I actually have extensive experience with the ZR products, having worked as a mastering engineer in 2 different rooms with ZR products for many years. Both the original ZR design which included actual construction of the room & an existing room that used the newer mountable panel version that is available now. One of the rooms was already constructed when I started working there, the other room using the modular ZR panels, I was involved in the design & built-out.
I also have over 2 decades of acoustic design experience & have designed & built around a hundred studios meeting many different budgets over the past 10 years using products from pretty much every manufacture available & custom built designs.
The original design, that included room construction was pretty amazing & probably one of the best sounding rooms I've ever worked in.
It also cost upwards of a few hundred thousand dollars to have that room built.
I can not say the same thing about the modular panel versions that are being sold now.
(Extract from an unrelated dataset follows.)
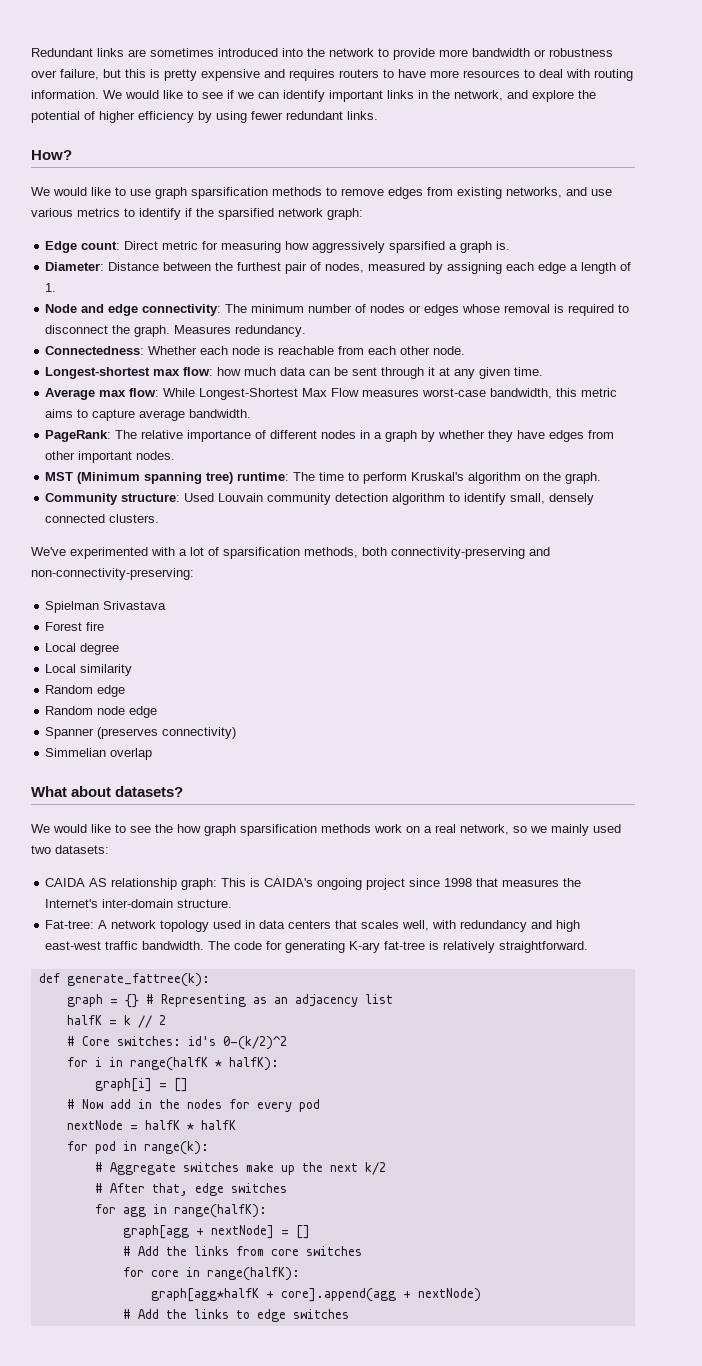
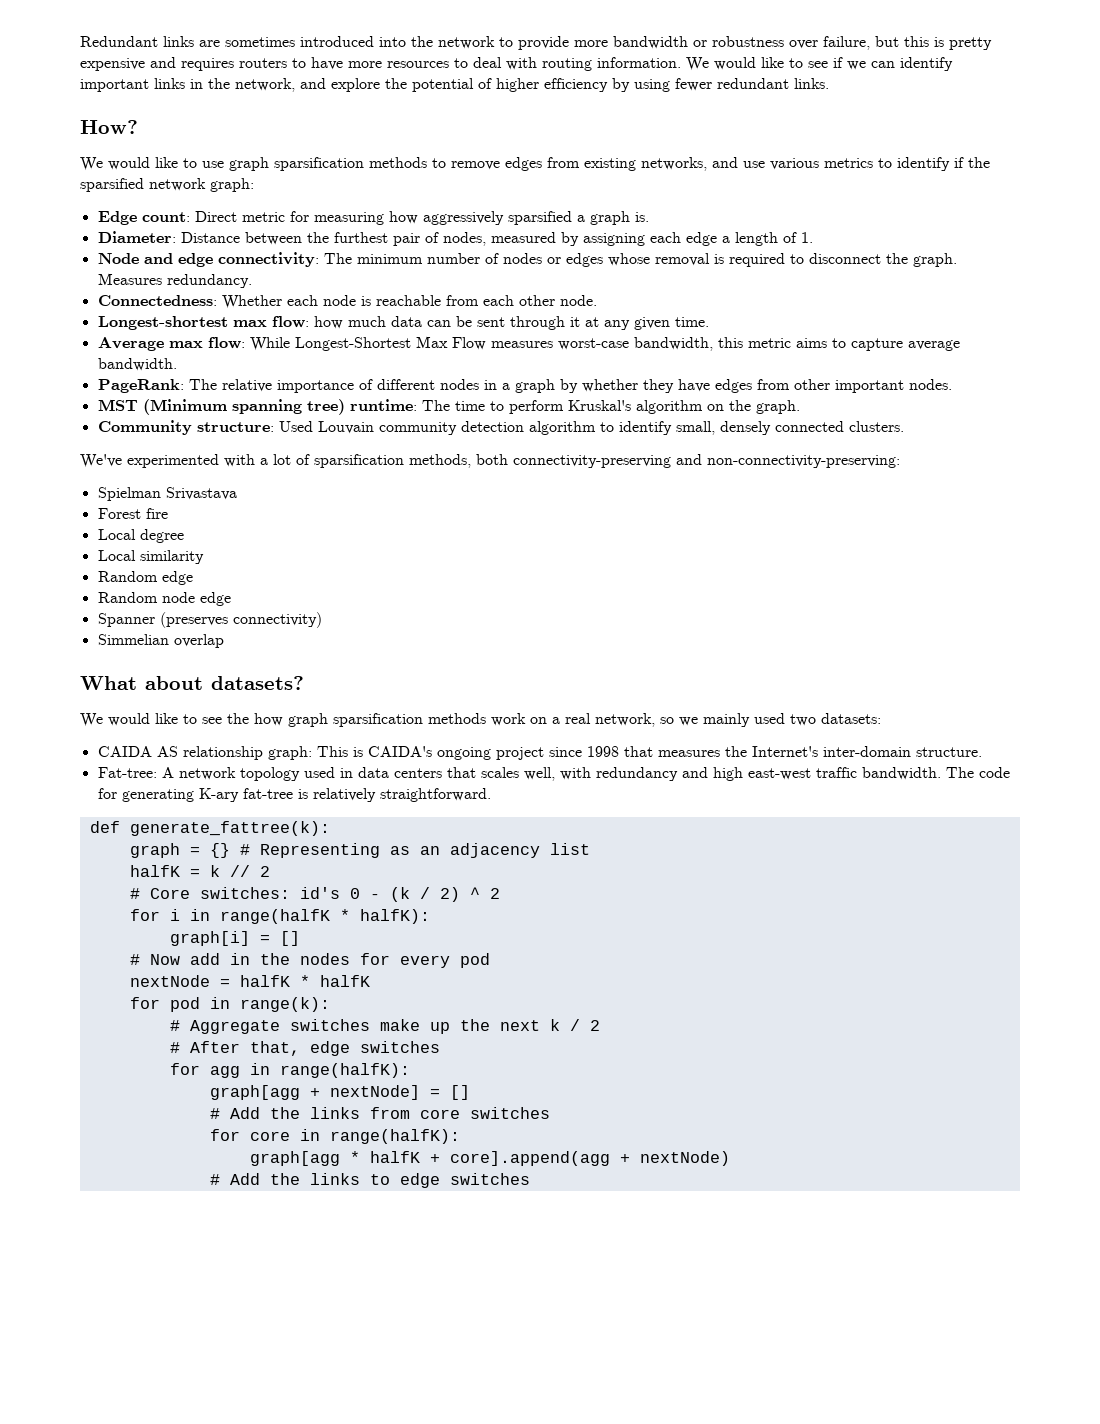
[222,1036,287,1050] 0-(k/2)^2 -> [349,887,500,902] 0 - (k / 2) ^ 2
[364,1162,386,1175] k/2 -> [549,1019,600,1031] k / 2
[150,1288,259,1302] graph[agg*halfK -> [249,1151,420,1166] graph[agg * halfK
What I can tell you is that they are really good diffusors. But the diffused waves that come off of the panels still need to be absorbed to be truly reduced & controlled. And the 3/4" thick MDF panel does not really do much for bass freq's. If you understand the physical size of a single waveform cycle at around 40-60Hz that concept is silly, much less getting down to 20/30Hz.
Maybe if you covered every inch of all 4 walls & ceiling with the panels that also have the thin layer of absorber material over them you could get away with just using the ZD panels, but it would really depend on the dimensions of the room, how thin and/or solid the walls physically are, etc, etc...
When I was building out the room I had with the ZR panels it became evident really fast that we were still going to need to add some standard bass trapping & absorption to get the freq response to a point considered usable for a professional mastering studio.
In the end the ZR stuff did handle the diffusion well, but it also prob cost around 3/4 times more to get it there, than it would have just using classic methods.
And compared to what we paid for the bass trapping & absorption from other manufactures that was still needed after all the ZR stuff was installed, it was not really worth the cost & we have not used ZR products for any of the rooms that we've built since that one, if that tells you anything.
These were for mastering studios, not home listening rooms, which tend to be considerably different animals when it comes to acoustics & speaker setup & the aesthetics of the room after it is all done.
BTW, not giving my name here because I still work in the industry, so you can take this info with a grain of salt. This is just what was what my collogues & I found when working with the ZR panels & then having actually worked as a mastering engineer in 2 of those rooms for a over a decade.